◆ Raw data:

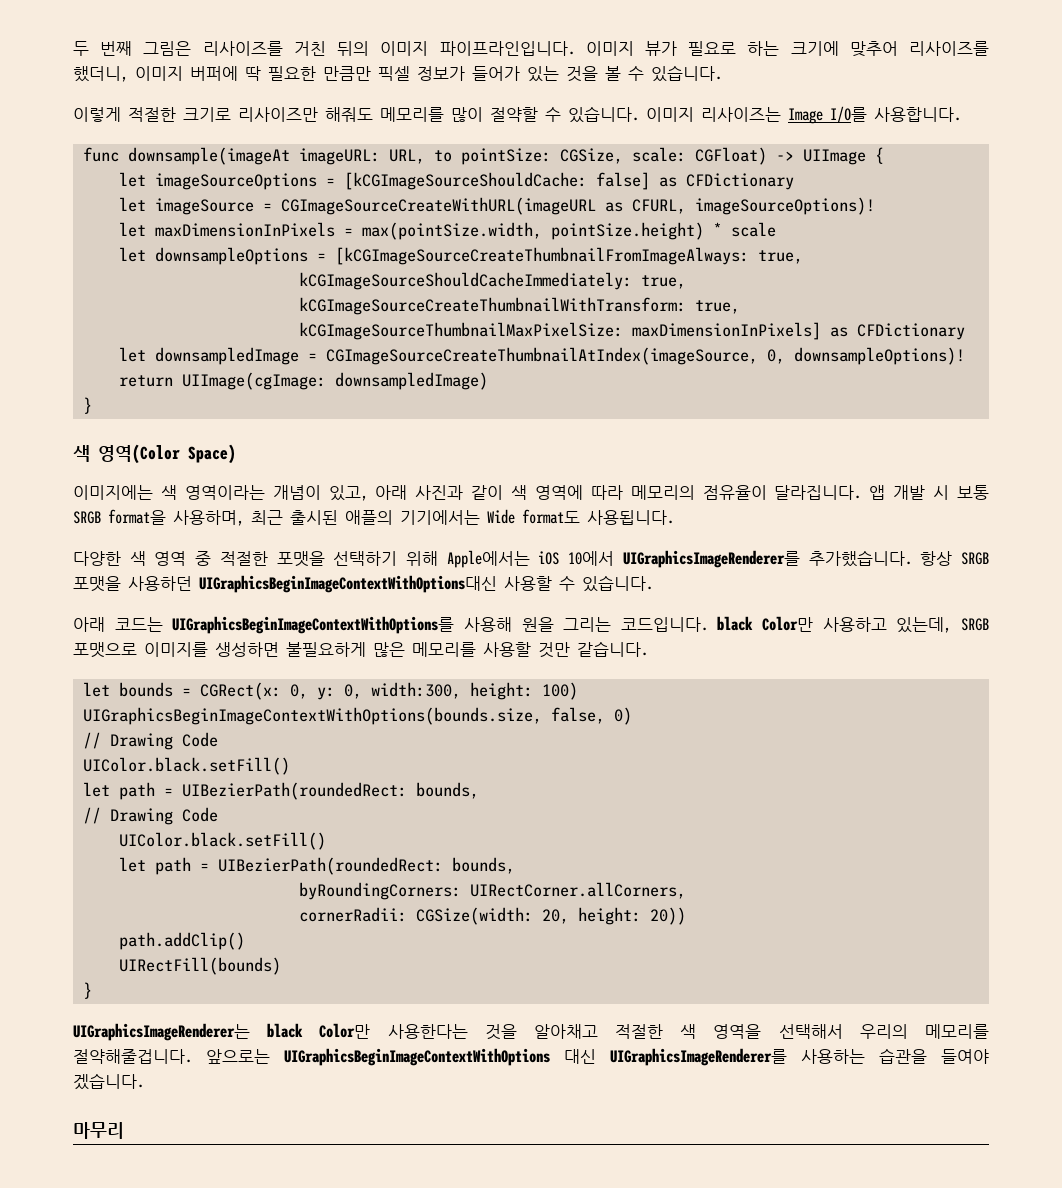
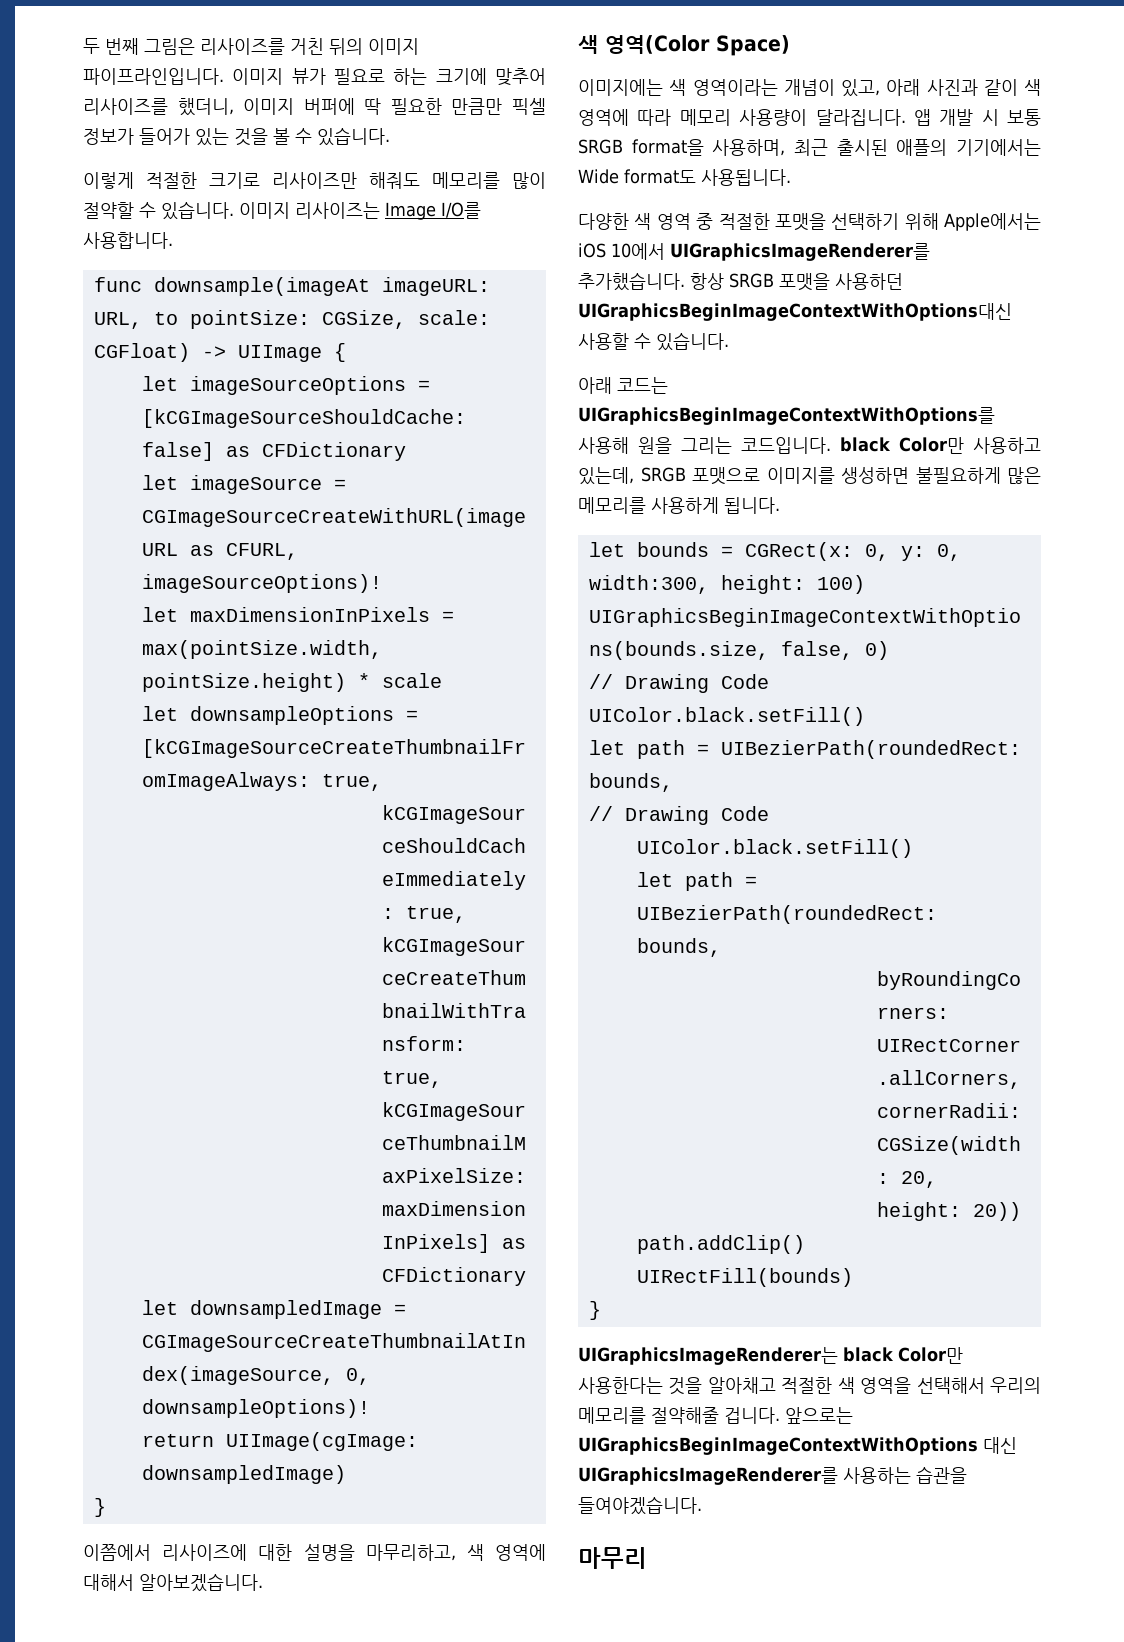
(92, 405) none -> [83,1544,546,1561] [83,1573,263,1592] // 이쯤에서 리사이즈에 대한 설명을 마무리하고, 색 영역에 대해서 알아보겠습니다.
[630,485,767,500] 메모리의 점유율이 -> [679,109,808,126] 메모리 사용량이
[483,641,648,658] 사용할 것만 같습니다. -> [651,497,780,514] 사용하게 됩니다.
[73,1049,192,1064] 절약해줄겁니다. -> [651,1407,780,1424] 절약해줄 겁니다.
[941,1049,989,1064] [73,1073,144,1090] 들여야 겠습니다. -> [578,1496,702,1515] 들여야겠습니다.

◆ Your task:
Return the records word for word, leaving every picture out of the copy.

◆ Task answer:
(92, 405) none -> [83,1544,546,1561] [83,1573,263,1592] // 이쯤에서 리사이즈에 대한 설명을 마무리하고, 색 영역에 대해서 알아보겠습니다.
[630,485,767,500] 메모리의 점유율이 -> [679,109,808,126] 메모리 사용량이
[483,641,648,658] 사용할 것만 같습니다. -> [651,497,780,514] 사용하게 됩니다.
[73,1049,192,1064] 절약해줄겁니다. -> [651,1407,780,1424] 절약해줄 겁니다.
[941,1049,989,1064] [73,1073,144,1090] 들여야 겠습니다. -> [578,1496,702,1515] 들여야겠습니다.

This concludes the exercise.